StackOverflow (aka “SO”) is the best site on the net for asking and answering questions about programming. Not about the job of programming (there is another site in the same family) but specific problems in “how do I do this” in programming. One of the ways it became good and stays good is that when you ask or answer a question, other people can vote your question or answer up (or down) and you gain (or lose) “reputation” points. (In the early days of the site, I tried to get people to call them “XP” as we called experience points back when I played Dungeons and Dragons, but to no avail.) The points aren’t good for anything in the real world (except they’ve sent me a couple of free t-shirts because of my work there), but we geeks prize being ranked, and so getting more reputation is a desirable thing. Plus you get some more rights and privileges at certain XP levels.
Because I was active in the beta of SO, and it was in beta at a time when I was bored out of my mind at work, I have pretty high reputation. In the first year of the site, I was in the top 15 users, and I think I’m still in the top 150 or so. But when I look over my past contributions, I see a bit of a pattern – most of my points come from one of two types of responses: “Fastest Gun In the West” (FGITW), where I was the first person to answer a fairly trivial problem like “how do I count how many items in an array in perl” and “Crusty Old Guy Imparting His Wisdom To the Newbies” where I try to impart some of what I’ve learned in over 25 years of working in good places and bad places and places that leave you so bored you spend all your time on SO. There aren’t enough of my answers where I actually took some time and effort to research something, write some example code and test it, or generally did something that somebody else couldn’t have done just as well. And in a way, I feel like it’s almost too late to change that – there are so many people on SO answering questions that unless you have something really specific where you just solved a very difficult problem you were having on something very obscure, somebody else is going to have the same answer as you.
So these days I try to resist the urge to answer the FGITW type questions. Instead I’ll put a comment after the question, and I’ll wait for the first couple of answers and see if I have anything to add, either in comments on the answers or by directly editing them (one of the privileges of high XP I mentioned earlier). I don’t care if I get points for them any more, I don’t want points for those sorts of answers. The other thing I do a lot of on the site these days is “patrolling” – looking for spam, stupid questions, joke answers, and the like, and voting to close them, voting them down or flagging them as spam or abuse, etc. I have considered running for the position of community moderator a few times, but in the last couple of elections they’ve demanded that you have done certain things on the Meta site, and I hate that place.

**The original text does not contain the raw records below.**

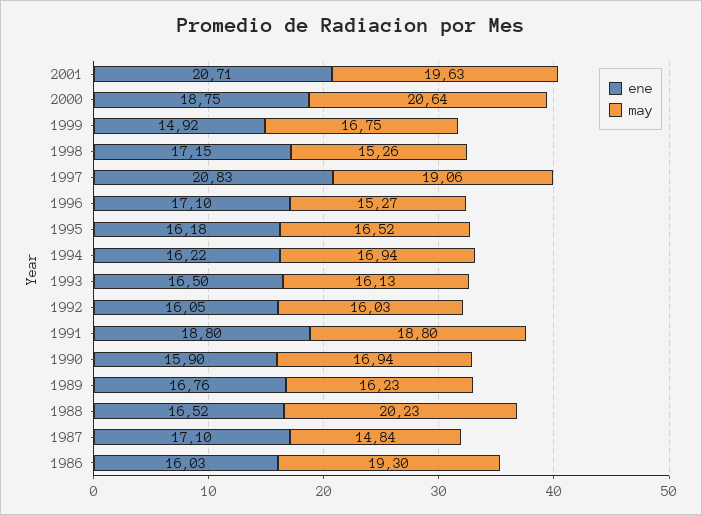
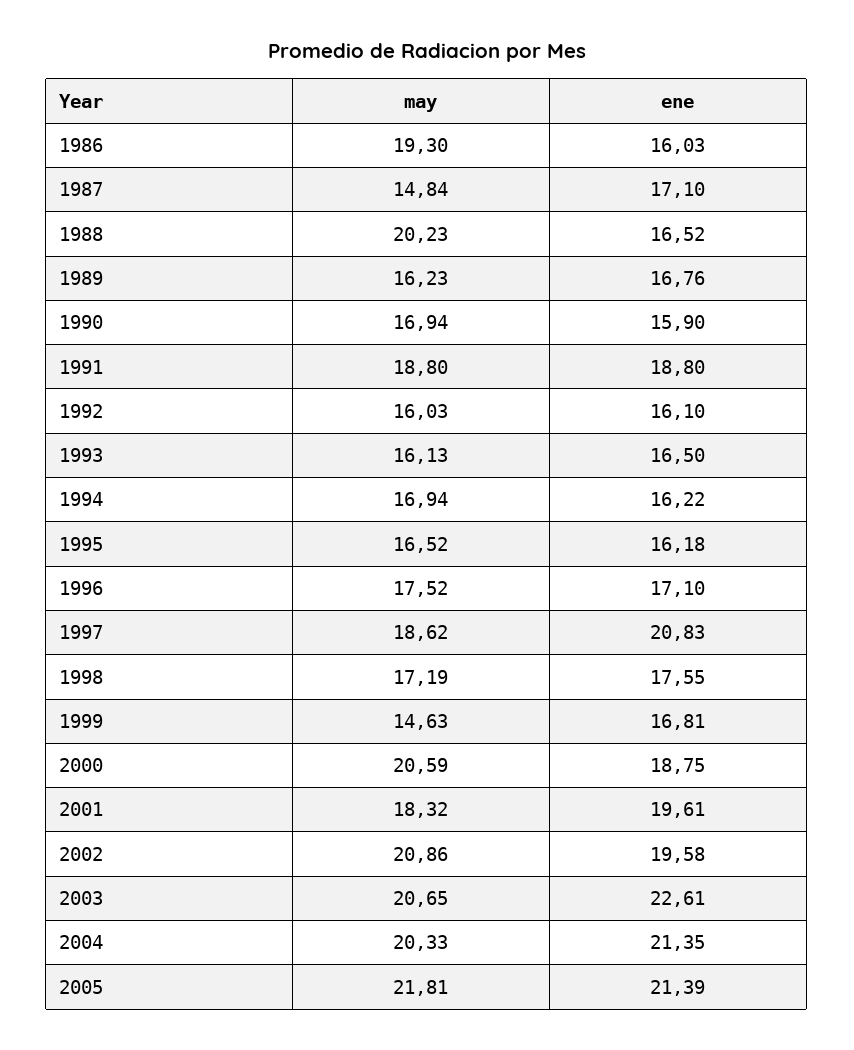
ene, 2001: 20.71 -> 19.61
may, 2001: 19.63 -> 18.32
may, 2000: 20.64 -> 20.59
ene, 1999: 14.92 -> 16.81
may, 1999: 16.75 -> 14.63
ene, 1998: 17.15 -> 17.55
may, 1998: 15.26 -> 17.19
may, 1997: 19.06 -> 18.62
may, 1996: 15.27 -> 17.52
ene, 1992: 16.05 -> 16.1
may, 2002: none -> 20.86
ene, 2002: none -> 19.58
may, 2003: none -> 20.65
ene, 2003: none -> 22.61
may, 2004: none -> 20.33
ene, 2004: none -> 21.35
may, 2005: none -> 21.81
ene, 2005: none -> 21.39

But of course, now that I’m trying to resist the urge to get meaningless XP for FGITW, I feel like everybody should have had the same revelation at the same time as me, so I have to resist the urge to tell people off for doing the same thing. I was actually prompted to make this blog post because I looked at a question a few hours ago, recognized it as a FGITW type question, and when I waited for answers, discovered that the first two were people like me, with +50K in XP. Hey, idiots, we know you’re smart, how about letting somebody who needs some XP have those points and do something to improve the site! It seems so obvious now that I’ve had the epiphany.